April, as some of you may know, is National Poetry Month. It was this time of year when I'd spring upon my students the dreaded poetry unit. William Carlos Williams was always one of my featured poets.
Williams was born in 1883, lived primarily in New Jersey, and died in 1963. He worked as a pediatrician but also received a Pulitzer prize for poetry. His work (writing-wise) was a part of the Imagist movement which was devoted to the creation of poems sticking to four basic principles:
1. Concentration on the image—the thing itself.

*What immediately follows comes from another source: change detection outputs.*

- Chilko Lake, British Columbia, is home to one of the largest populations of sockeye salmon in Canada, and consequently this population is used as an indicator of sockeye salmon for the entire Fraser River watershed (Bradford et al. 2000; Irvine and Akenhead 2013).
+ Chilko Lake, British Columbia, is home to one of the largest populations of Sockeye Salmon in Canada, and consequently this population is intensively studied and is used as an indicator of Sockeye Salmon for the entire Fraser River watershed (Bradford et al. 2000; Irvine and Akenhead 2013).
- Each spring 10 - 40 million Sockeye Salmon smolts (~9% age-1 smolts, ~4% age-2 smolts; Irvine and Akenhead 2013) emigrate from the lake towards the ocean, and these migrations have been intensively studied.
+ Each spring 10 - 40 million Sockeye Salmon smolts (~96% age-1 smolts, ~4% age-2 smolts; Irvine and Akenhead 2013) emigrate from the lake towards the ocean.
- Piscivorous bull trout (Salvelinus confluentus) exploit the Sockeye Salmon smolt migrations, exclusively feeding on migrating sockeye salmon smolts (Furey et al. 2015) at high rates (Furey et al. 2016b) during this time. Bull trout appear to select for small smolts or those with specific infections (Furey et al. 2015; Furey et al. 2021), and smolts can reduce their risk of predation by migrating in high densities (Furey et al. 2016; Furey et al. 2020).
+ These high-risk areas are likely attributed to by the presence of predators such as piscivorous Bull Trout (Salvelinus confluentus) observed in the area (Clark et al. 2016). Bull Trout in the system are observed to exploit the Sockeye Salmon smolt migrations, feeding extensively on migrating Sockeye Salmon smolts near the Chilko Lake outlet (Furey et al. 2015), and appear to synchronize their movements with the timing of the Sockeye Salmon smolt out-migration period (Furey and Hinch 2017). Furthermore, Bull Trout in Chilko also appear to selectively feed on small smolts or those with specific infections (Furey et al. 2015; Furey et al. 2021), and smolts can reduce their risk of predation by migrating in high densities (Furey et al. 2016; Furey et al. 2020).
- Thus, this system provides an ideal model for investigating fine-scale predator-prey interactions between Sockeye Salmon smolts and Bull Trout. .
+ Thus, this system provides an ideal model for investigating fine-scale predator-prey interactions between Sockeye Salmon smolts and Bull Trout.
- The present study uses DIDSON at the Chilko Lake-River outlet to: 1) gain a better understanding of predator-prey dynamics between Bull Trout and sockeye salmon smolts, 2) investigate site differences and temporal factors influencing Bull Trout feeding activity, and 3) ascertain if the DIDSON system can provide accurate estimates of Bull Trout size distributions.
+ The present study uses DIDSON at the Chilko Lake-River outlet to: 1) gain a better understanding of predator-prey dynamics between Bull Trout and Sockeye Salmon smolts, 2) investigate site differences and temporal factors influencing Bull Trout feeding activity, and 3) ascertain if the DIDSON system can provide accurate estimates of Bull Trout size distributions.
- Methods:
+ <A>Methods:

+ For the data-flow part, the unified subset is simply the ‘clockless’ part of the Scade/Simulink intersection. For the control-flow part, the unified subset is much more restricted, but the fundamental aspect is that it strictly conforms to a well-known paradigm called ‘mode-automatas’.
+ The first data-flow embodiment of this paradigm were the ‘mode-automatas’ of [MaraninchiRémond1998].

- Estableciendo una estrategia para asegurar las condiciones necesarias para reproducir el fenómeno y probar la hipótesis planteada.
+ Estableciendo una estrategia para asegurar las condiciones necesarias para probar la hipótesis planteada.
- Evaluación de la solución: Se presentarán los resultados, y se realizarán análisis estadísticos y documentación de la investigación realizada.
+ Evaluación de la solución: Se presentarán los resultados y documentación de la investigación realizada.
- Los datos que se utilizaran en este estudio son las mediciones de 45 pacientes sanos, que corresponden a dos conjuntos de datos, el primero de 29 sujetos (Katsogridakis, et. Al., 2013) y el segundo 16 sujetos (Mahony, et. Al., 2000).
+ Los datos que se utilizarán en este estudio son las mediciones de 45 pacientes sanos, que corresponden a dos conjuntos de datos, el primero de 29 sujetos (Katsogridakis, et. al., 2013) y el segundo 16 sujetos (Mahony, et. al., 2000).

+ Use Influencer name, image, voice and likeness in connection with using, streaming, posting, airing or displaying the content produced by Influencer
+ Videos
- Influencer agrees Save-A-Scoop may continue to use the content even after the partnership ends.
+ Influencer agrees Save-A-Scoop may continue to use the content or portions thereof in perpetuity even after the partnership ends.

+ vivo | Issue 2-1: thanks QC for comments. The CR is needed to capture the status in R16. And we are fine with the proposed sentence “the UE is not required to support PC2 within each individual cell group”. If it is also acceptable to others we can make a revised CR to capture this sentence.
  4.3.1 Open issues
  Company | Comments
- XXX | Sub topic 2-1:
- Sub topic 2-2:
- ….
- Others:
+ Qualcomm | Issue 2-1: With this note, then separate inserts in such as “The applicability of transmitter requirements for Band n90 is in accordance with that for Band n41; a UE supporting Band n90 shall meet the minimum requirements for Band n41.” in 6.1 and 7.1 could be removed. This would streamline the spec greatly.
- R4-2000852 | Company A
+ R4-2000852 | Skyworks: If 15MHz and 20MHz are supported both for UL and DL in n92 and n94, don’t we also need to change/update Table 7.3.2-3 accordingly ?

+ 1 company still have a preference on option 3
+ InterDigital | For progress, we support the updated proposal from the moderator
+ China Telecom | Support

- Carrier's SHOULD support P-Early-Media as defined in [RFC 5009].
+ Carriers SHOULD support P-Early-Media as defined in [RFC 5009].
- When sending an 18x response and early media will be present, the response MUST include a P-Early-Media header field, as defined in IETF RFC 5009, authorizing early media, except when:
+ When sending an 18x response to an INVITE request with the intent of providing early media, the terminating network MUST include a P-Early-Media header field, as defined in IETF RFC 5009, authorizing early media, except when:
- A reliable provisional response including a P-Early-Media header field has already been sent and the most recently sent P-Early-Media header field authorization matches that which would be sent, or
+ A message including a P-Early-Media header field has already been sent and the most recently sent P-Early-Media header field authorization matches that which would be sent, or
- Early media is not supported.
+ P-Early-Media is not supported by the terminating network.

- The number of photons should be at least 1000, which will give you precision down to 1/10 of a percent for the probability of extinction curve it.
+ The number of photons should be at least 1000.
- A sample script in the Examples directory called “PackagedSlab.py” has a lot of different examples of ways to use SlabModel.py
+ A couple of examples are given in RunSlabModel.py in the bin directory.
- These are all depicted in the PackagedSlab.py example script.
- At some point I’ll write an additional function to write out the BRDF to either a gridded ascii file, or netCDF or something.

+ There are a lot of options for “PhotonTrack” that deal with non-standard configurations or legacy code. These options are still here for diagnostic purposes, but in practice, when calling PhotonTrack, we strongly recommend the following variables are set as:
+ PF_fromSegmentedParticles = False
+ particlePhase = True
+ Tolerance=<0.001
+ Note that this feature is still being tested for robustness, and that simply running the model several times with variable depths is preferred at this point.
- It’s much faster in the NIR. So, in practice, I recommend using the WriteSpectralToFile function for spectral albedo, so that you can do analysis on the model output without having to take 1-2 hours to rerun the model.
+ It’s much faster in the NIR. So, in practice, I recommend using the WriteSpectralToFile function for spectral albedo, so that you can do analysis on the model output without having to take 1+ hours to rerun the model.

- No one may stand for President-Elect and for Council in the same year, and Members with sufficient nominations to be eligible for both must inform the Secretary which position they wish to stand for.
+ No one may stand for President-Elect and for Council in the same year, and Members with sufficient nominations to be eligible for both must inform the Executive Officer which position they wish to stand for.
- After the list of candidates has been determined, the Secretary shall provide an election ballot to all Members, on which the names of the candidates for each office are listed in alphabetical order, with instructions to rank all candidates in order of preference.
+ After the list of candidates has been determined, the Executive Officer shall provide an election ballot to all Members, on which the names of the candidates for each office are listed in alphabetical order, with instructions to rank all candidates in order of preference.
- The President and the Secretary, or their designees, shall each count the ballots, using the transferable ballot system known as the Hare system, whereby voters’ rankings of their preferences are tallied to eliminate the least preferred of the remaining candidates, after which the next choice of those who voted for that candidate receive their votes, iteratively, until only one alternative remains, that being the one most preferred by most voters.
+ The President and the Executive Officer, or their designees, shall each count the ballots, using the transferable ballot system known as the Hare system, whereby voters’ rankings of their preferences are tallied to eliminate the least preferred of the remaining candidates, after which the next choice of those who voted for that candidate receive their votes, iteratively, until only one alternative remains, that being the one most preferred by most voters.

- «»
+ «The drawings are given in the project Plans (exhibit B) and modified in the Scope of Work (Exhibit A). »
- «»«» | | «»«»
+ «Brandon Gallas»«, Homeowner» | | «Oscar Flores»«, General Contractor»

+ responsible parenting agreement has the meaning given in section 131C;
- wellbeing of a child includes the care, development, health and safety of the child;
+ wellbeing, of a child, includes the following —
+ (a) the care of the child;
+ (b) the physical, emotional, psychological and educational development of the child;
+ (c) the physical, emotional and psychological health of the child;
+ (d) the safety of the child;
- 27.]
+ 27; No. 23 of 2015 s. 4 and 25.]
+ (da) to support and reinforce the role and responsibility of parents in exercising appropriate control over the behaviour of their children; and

2. Use of common language and precise words
3. Creation of new rhythms
4. Freedom of choice subject
The first time I ever heard of Williams was in a high school English class. It was either my sophomore or junior year, but I honestly can't remember which. It doesn't really matter though because the set-up was still the same. My high school English classes typically saw me sitting in the back of the room, my textbook shoved into the corner of my desk and maybe open to the page the teacher had requested while I worked fervently on whatever story I happened to be writing at the time. But, for whatever reason, I happened to look up the day we covered William Carlos Williams and read what is possibly his most famous poem—
The Red Wheelbarrow
so much depends
upon
a red wheel
barrow
glazed with rain
water
beside the white
chickens
My initial teenage reaction to this poem was "Are you freaking kidding me? That guy's famous for this?" My second reaction to this poem was to create in my notebook a special section entitled "Stupid Poetry In The Style of William Carlos Williams" which contained such gems as the following:
In A Nutshell
in a nutshell
are, in fact,
the contents which
compose a nut.
Anyway, teenage ignorance aside, I never forgot the red wheelbarrow poem. It made a very lasting impression upon me, and the more I thought about it (and I thought about it a lot), the more brilliant I found it to be. It's one of my favorite poems now, and part of that is because of how elegantly I think it illustrates what the Imagist poets were trying to do. So I went on to teach it to each and every group of students with which I did a poetry unit. And each and every time, I told the kids about an analysis of this poem that I had once read which stated that this poem was particularly brilliant because even the stanzas looked like wheelbarrows. It led to many fun and spirited debates.
But whatever side the kids landed on, they all ended up spending more time—independent time even—checking out the works of a great American poet and others like him. And others not like him.
Which was, really, the whole point.
Happy Friday, everyone. I hope y'all have a great weekend.